Today I deleted all my personal files from a computer I've had for some sixteen years and got it ready for Craig's List or donation. I've switched computers plenty of times through the years, but this was the only one that ever made me feel misty, and I even put off shutting it down for the last time.
It's not that I've had it pretty much as long as I've had The Internet (!!), or that I got it to write my Ph.D. thesis on (heh), or anything specific about the magic of the Mac Performa 5200 itself. Definitely part of it is that I started, grew, and finally passed on a publishing business conducted entirely on that system, a
creative endeavor that I've gotten a bit distant from in the throes of parenthood. But even more, this was my last computer before a wave of technology cut me off, before USB ports made my peripherals obsolete and, even more, Apple's switch to a Unix base meant that my software and files couldn't be transferred to new machines. That means that for the first time I'm watching a large segment of my work and invested time get filed away in an essentially unreachable form -- there are Zip disks full of journal layouts, essays I wrote and correspondence I wanted to keep, scans and images and Christmas letters and who-knows-what that are now in practice paperweights.

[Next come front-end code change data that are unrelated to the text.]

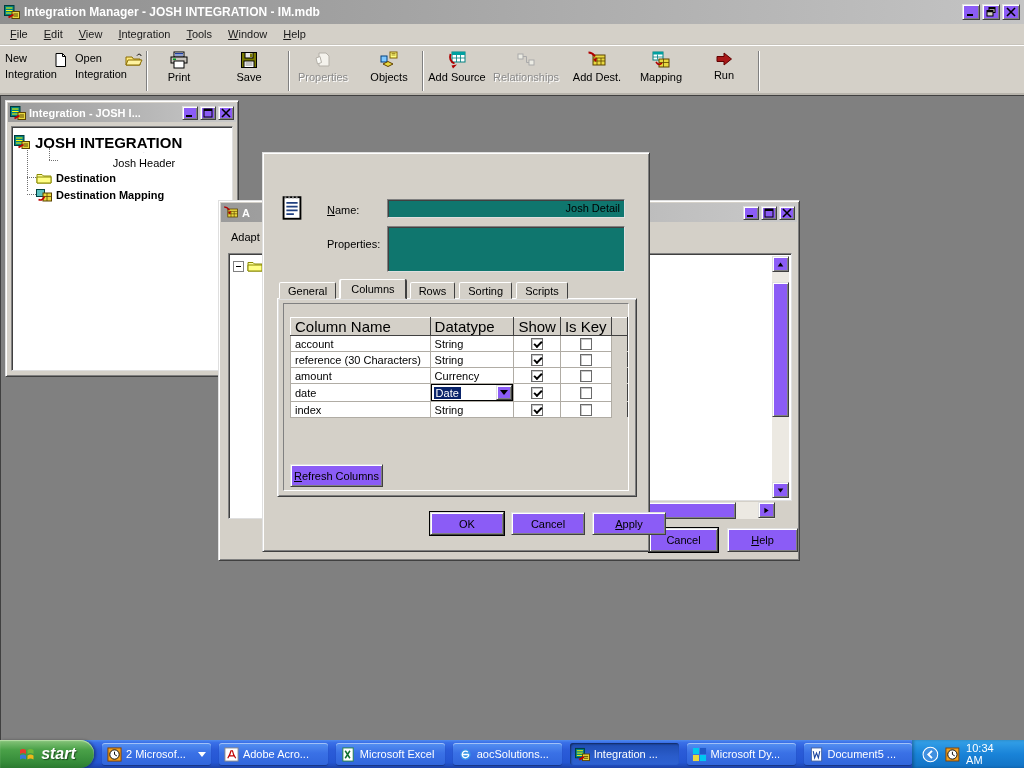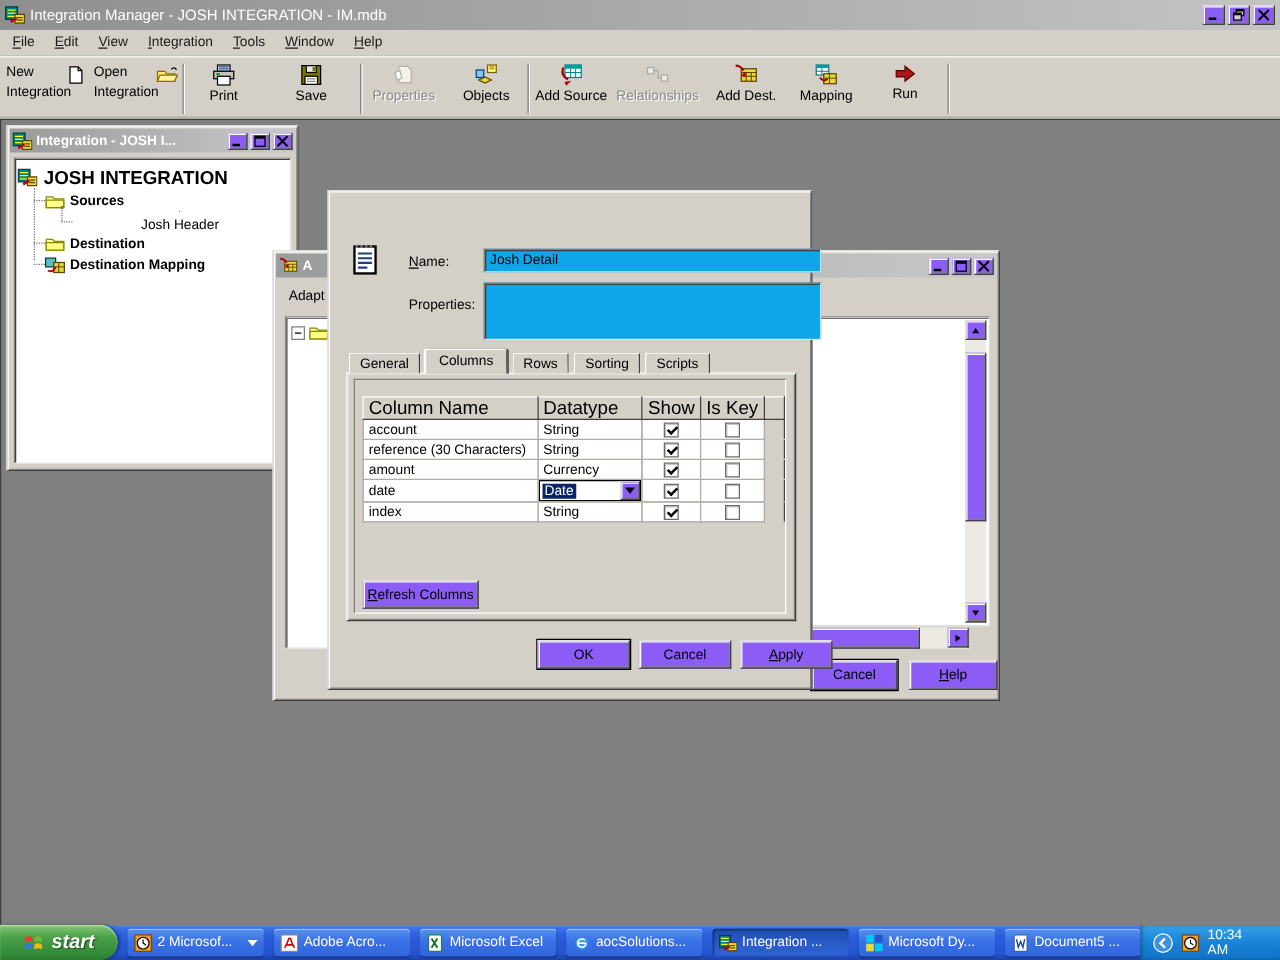"Integration Manager - JOSH INTEGRATION" .app-title { font-weight: normal -> bold }
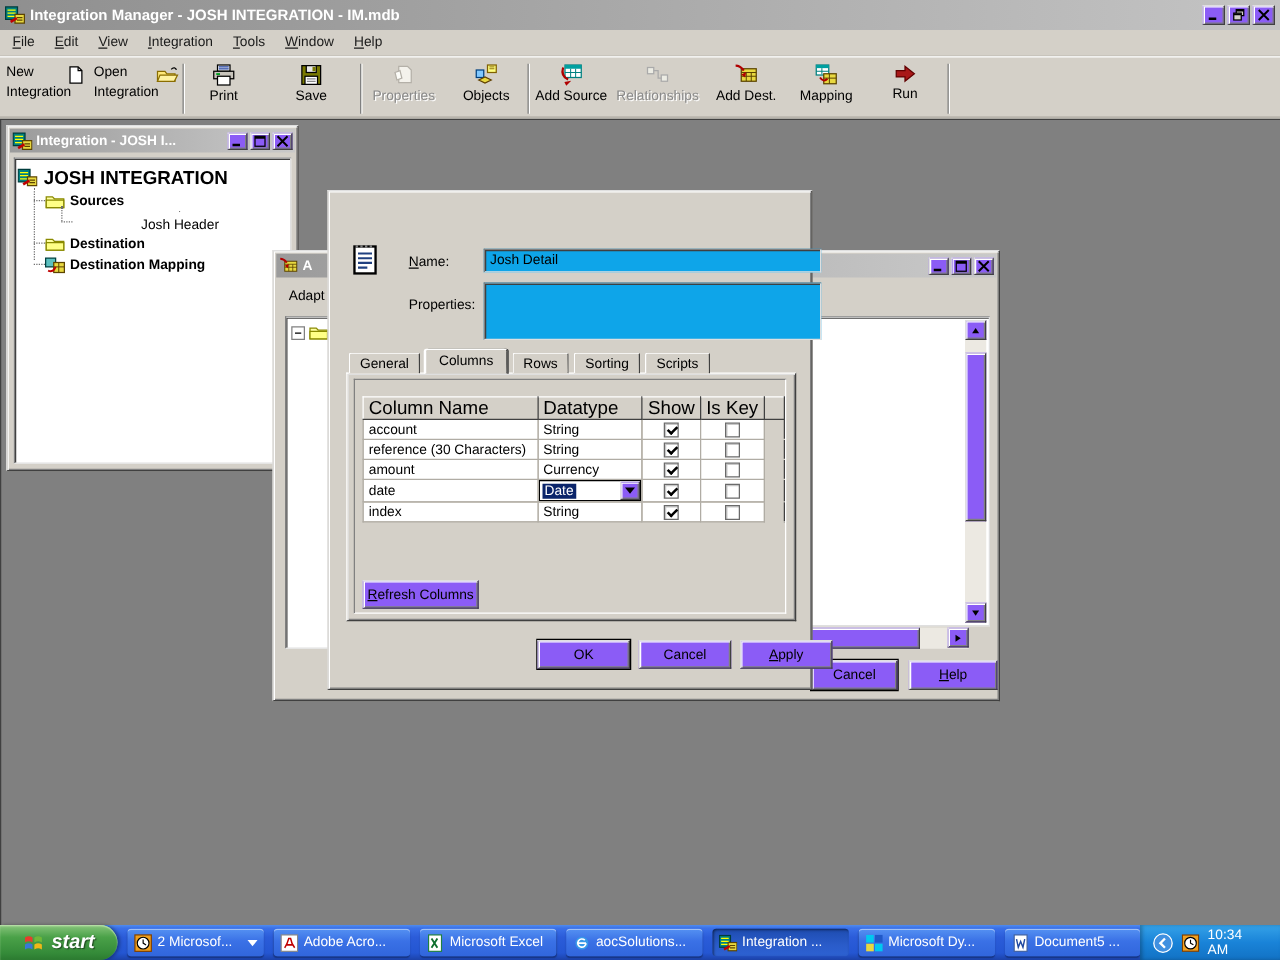"Sources" div.t-row { html: <div> <svg> <use></use> </svg> <span>Sources</span> </div> -> none }
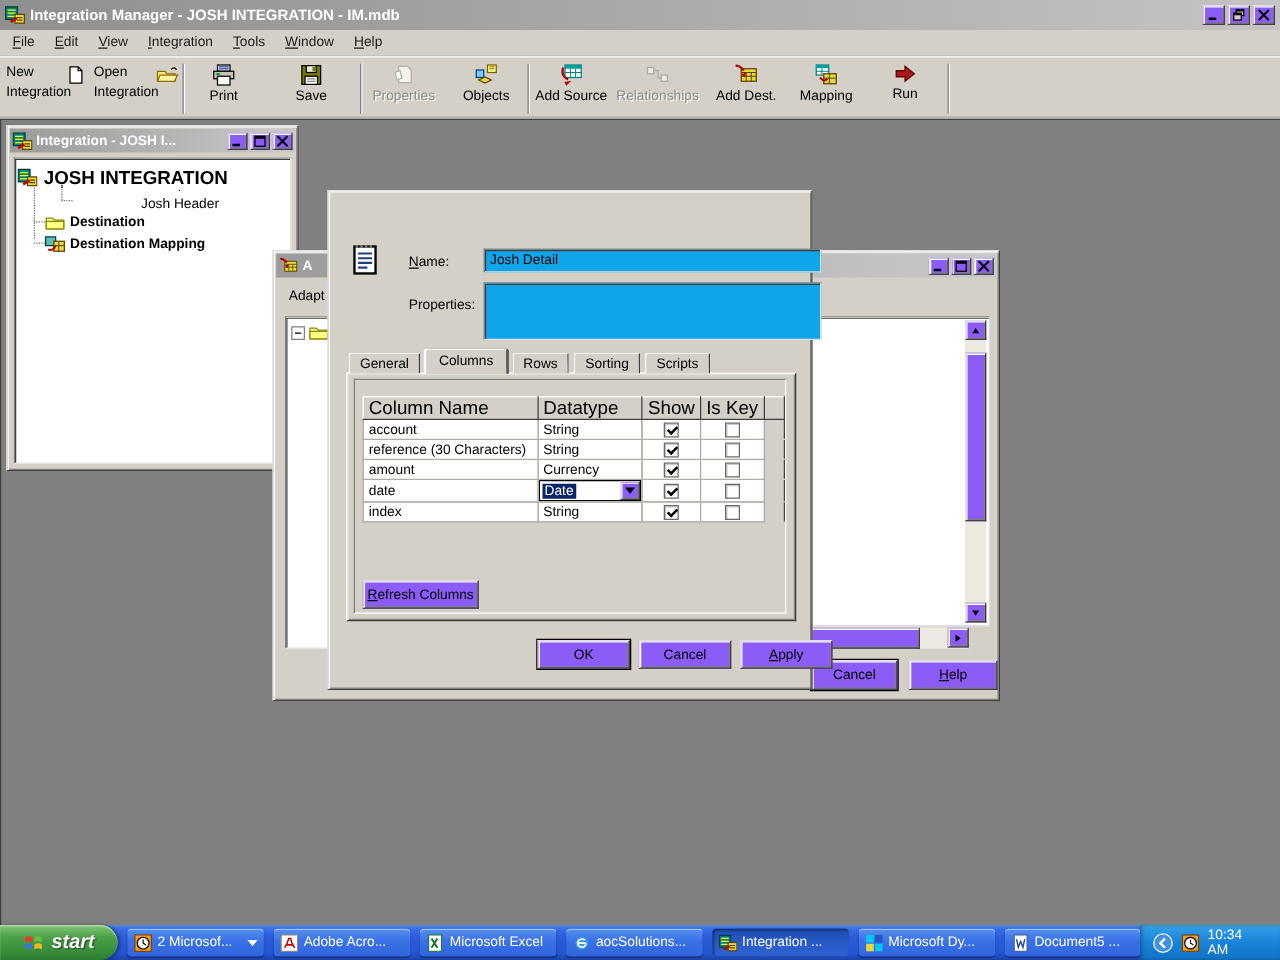"Josh Detail" .field { background: #0ea5e9 -> #0f766e; text-align: none -> right; width: 270px -> 238px }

I printed out some Supplement books for the new
Acorn editor, in case she ever wants to republish any of them. I made sure I had clean copies of my two most important haiku theory essays. I played an ungodly number of games of that 1987 original Russian Tetris that has followed me to every computer since my very first (and that saw me through long stretches of 20-something angst and busy head). And then I shut it down and unplugged it. And moved on to other things.